Last year, I was writing about the end of the OSR as a cohesive movement, as a unified community. I still believe this is the case – we now see separate sub-movements, developing in different directions and losing the common ground which had once linked them. But all in all, this is not a tragedy, just the end of a phase of development. What we have (and by “we”, I count people who want to stick with old D&D and its derivatives) has lost its mainstream commercial appeal, but matured into a classic, and transcended the status of a simple retro movement. Revivals and retro tendencies come and go: old-school D&D has proven popular and appealing since at least the early 2000s. It offers more than simple nostalgia. There have been, and there will be ups and downs, but its future is as secure as tabletop gaming itself. Like chess and Risk, it is timeless, and here to stay.
This is our game now. It is, thankfully, not owned by anyone in specific, but it belongs to everyone who wants to play it, and puts in a small effort to familiarise himself with its general rules and traditions. That is excellent news: nobody owns most of the true classics either. In our time, this is an advantage and a key to survival. Large corporations, who see the world as brands and need constant revenue streams like a junkie needs his fix, would be a threat to the integrity of the game as we like to enjoy it. Political mobs would subvert it to their ideological perversions, exclude the people they don’t like from its enjoyment, or destroy it outright for not conforming to their brochures. But nobody can actually prevent people from enjoying a classic. Even if they are owned as an IP, the material is too widespread to truly be at risk.

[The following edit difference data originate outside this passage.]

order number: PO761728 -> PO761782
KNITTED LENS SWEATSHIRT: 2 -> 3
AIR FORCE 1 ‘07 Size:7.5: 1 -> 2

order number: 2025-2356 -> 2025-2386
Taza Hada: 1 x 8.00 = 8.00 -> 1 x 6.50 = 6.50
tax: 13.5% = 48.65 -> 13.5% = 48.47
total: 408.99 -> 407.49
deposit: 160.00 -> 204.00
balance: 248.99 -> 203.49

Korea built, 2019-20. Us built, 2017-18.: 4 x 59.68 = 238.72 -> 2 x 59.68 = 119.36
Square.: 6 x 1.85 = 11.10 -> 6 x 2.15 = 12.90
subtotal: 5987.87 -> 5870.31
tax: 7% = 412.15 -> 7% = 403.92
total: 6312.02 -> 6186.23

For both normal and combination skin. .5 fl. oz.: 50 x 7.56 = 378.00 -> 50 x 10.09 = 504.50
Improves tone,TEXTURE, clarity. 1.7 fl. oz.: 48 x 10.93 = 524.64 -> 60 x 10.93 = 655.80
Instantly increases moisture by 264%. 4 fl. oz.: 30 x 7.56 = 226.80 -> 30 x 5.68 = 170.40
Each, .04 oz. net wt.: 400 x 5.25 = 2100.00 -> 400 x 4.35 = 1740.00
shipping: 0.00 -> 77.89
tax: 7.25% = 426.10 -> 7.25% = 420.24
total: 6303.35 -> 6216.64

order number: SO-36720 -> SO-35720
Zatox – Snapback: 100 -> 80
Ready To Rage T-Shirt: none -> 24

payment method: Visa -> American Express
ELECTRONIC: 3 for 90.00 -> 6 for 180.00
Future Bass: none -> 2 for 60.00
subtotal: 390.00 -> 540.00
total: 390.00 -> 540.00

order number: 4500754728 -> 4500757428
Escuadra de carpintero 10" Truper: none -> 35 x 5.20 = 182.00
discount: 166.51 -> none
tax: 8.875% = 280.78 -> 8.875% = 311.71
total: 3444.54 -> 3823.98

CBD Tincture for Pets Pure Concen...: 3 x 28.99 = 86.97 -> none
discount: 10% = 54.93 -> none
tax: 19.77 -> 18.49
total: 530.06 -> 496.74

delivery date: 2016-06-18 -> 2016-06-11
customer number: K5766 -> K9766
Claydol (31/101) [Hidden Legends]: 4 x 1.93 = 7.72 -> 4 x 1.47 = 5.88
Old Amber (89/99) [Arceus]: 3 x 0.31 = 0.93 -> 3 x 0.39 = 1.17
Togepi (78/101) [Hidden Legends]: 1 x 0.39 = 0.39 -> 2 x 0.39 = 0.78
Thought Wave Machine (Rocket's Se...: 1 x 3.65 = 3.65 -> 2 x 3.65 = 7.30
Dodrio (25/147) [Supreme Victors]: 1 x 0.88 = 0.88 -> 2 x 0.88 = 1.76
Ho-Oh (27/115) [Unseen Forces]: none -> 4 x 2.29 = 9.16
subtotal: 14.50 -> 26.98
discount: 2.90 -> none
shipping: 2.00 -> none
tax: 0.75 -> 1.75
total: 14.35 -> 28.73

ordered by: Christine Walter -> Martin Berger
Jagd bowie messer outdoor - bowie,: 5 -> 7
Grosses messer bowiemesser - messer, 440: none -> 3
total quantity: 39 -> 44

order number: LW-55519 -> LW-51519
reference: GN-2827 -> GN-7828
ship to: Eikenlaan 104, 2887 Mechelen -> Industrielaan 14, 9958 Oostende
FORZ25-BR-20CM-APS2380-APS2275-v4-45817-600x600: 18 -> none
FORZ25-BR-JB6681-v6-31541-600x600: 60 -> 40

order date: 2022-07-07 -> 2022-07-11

Old-school D&D is open and inclusive in the best sense: neither money nor power controls access to it, and there are no terms and conditions (beyond the simple and open rules of the OGL), nor any means to restrict who gets to play and how. Therefore, we can play the game according to our wishes, publish materials for it without passing a corporate or political loyalty test. This makes us better off than the players of 5e, who are beholden to corporate interests, and now considerations which control the corporations. We also possess the creative freedom to enjoy and advance our game. That’s no small thing either – this freedom is valuable, it is appealing (and this appeal will only increase as people gradually realise how controlling and unpleasant the emerging, China-inspired brave new world is going to get), and there is much we can do with it.
|Not this time, Lady. Not this time!|
For now, old-school gaming is all right. Its creative output last year has been good, it shows signs of creative health, and many projects which had been in development for years have been completed and made available. Some of the more recent offerings are vanilla in the finest sense, a return to the creative origins which remain as timeless as ever: Gatehouse on Cormac’s Crag, Broken Castle, and Hoard of Delusion (on which I will write more later) are good representatives of the continued power old-school D&D holds. Likewise, the stranger, more odd branches are also bearing creative fruit. Altogether, this is a fine place to be: prosperous, reasonably friendly, and above all things, free. That is a peculiar word, and we will yet learn how much that means.